After a long battle in Florida, Mitt Romney and Newt Gingrich join Rick Santorum and Ron Paul in the Silver State to campaign for the state’s 28 delegates. Nevada has traditionally voted for the winner in past presidential elections.
Nevada is also the most recent state to announce their plan to apply for a waiver for the No Child Left Behind act that was signed into law back in 2002. The waivers were introduced last August by President Obama in an effort to give states back the power to set their own achievement goals. In order to obtain a waiver, states must create their own standards and plans to improve student performance.
NCLB waivers are not the Obama administration’s first attempt to encourage states to re-prioritize education.

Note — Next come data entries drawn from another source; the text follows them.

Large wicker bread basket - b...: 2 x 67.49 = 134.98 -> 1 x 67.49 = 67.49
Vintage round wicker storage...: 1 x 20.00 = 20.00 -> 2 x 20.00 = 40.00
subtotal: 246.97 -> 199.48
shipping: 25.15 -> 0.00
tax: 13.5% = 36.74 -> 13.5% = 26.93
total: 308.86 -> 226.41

In 2009, President Obama and Secretary of Education Arne Duncan announced the Race to the Top competition for K-12 schools. Race to the Top seeks to reward states that meet certain national standards. Last week, Obama announced a similar Race to the Top competition for higher education.
Former Vermont Governor Howard Dean was on Morning Joe last week to discuss education reform, a polarizing issue that has contributed to the divide between Republicans and Democrats.

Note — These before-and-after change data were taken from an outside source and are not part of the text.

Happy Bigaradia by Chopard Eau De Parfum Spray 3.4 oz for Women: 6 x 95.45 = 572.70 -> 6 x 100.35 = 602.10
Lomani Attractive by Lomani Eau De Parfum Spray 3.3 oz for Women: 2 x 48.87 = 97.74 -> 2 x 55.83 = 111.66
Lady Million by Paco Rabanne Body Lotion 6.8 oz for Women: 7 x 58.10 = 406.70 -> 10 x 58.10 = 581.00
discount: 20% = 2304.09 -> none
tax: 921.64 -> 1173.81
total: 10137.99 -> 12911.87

Of the four remaining GOP nominee contenders, Ron Paul is the only candidate to have consistently voted against NCLB and any other legislation that would increase the federal government’s role in schools. “Education isn’t a right,” Paul told msnbc last March.
Mitt Romney, Newt Gingrich and Rick Santorum have all supported NCLB in the past (Santorum voted in favor of it back in 2001), but have recently expressed belief that the federal government should stay out of education. In the Jan. 16 debate in South Carolina, Gingrich called NCLB “clearly a failure.”

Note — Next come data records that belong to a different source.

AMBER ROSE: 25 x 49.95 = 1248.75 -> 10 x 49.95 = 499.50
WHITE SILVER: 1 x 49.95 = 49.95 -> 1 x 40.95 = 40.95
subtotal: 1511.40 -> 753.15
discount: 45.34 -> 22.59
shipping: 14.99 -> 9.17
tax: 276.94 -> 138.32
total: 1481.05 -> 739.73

Since the Obama administration announced the option to waive NCLB, 39 states, the District of Columbia and Puerto Rico have expressed interest, according to a Washington Post op-ed by Secretary of Education Arne Duncan. So far, 11 states have submitted plans, including Colorado and Minnesota, whose primaries are set for next Tuesday.
Is education reform an issue for the federal government, or for individual states? What do you think the federal government’s role, if any, should be?